WHAT TO PRODUCE
Find the word "entreprises" in the records and copy every line where it occurs.

*** EXTRACTED MATERIAL Section Begins ***

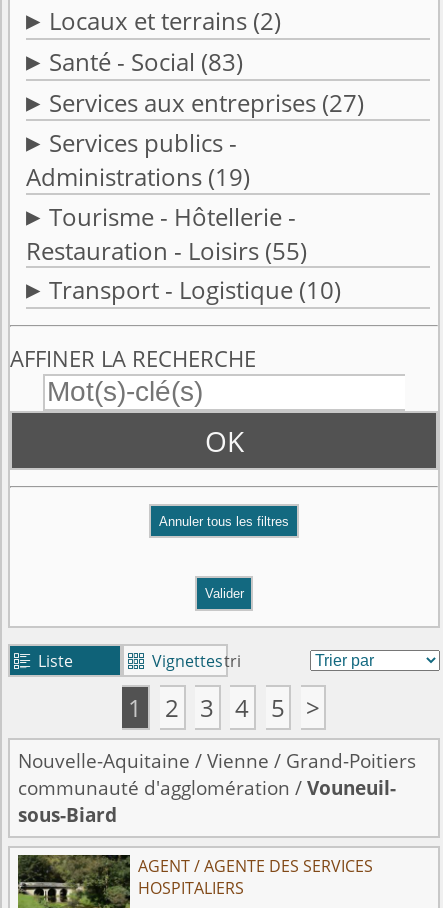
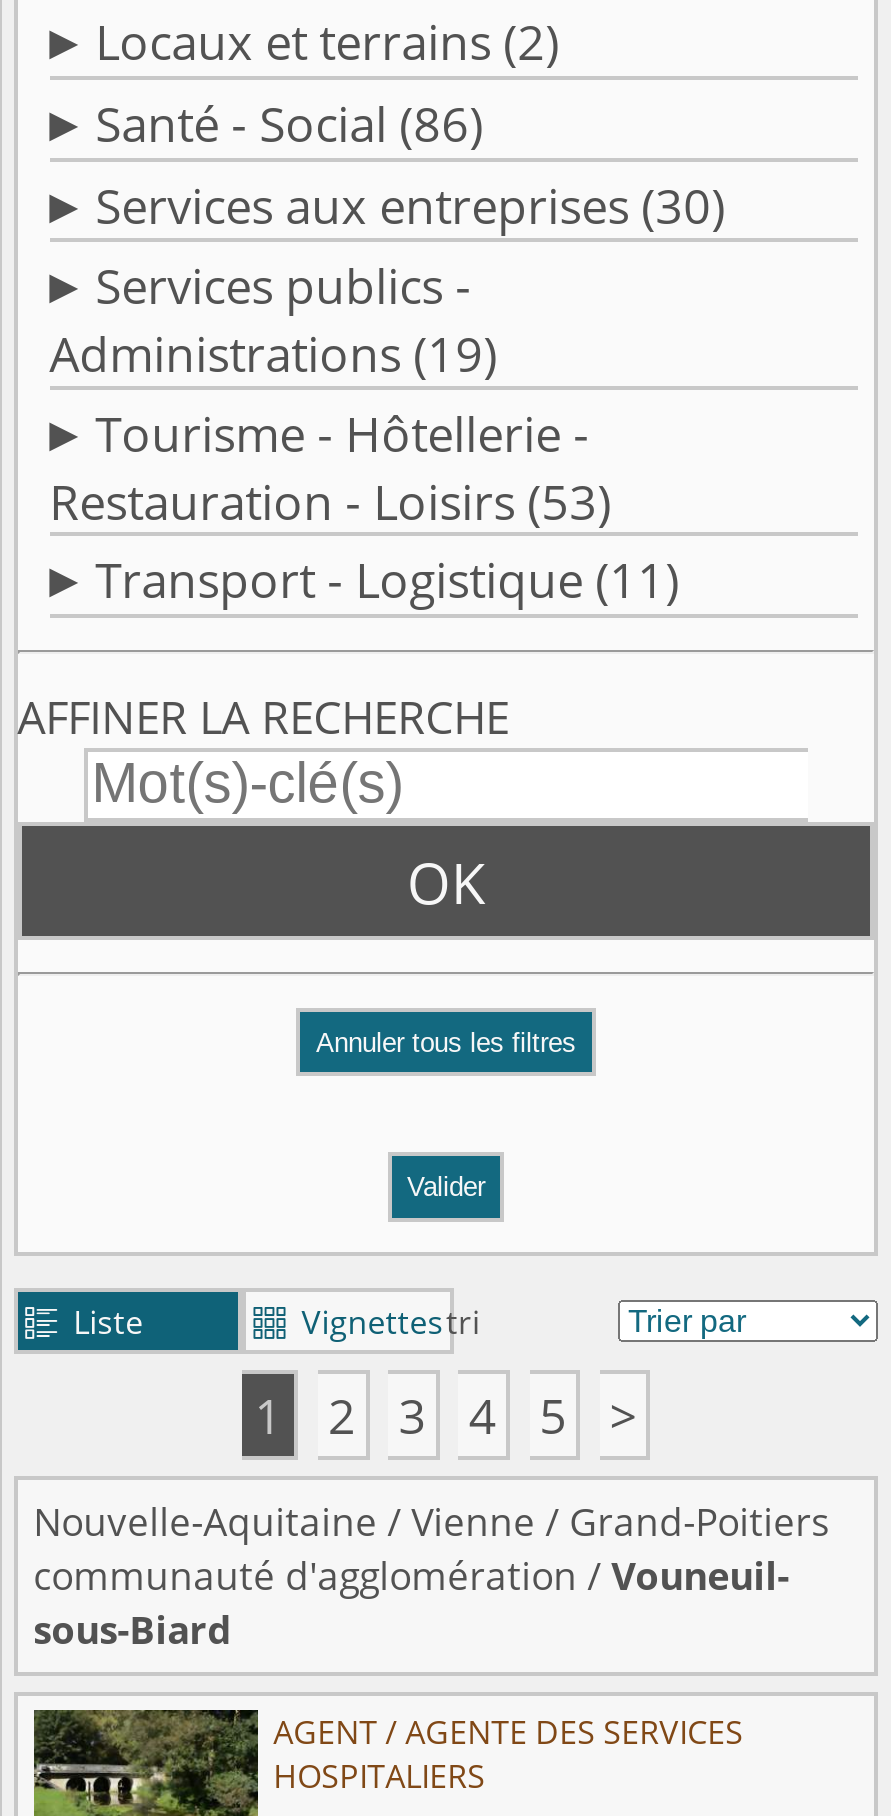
- Santé - Social (83)
+ Santé - Social (86)

- Services aux entreprises (27)
+ Services aux entreprises (30)

- Restauration - Loisirs (55)
+ Restauration - Loisirs (53)

- Transport - Logistique (10)
+ Transport - Logistique (11)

*** EXTRACTED MATERIAL Section Ends ***

FINAL ANSWER
- Services aux entreprises (27)
+ Services aux entreprises (30)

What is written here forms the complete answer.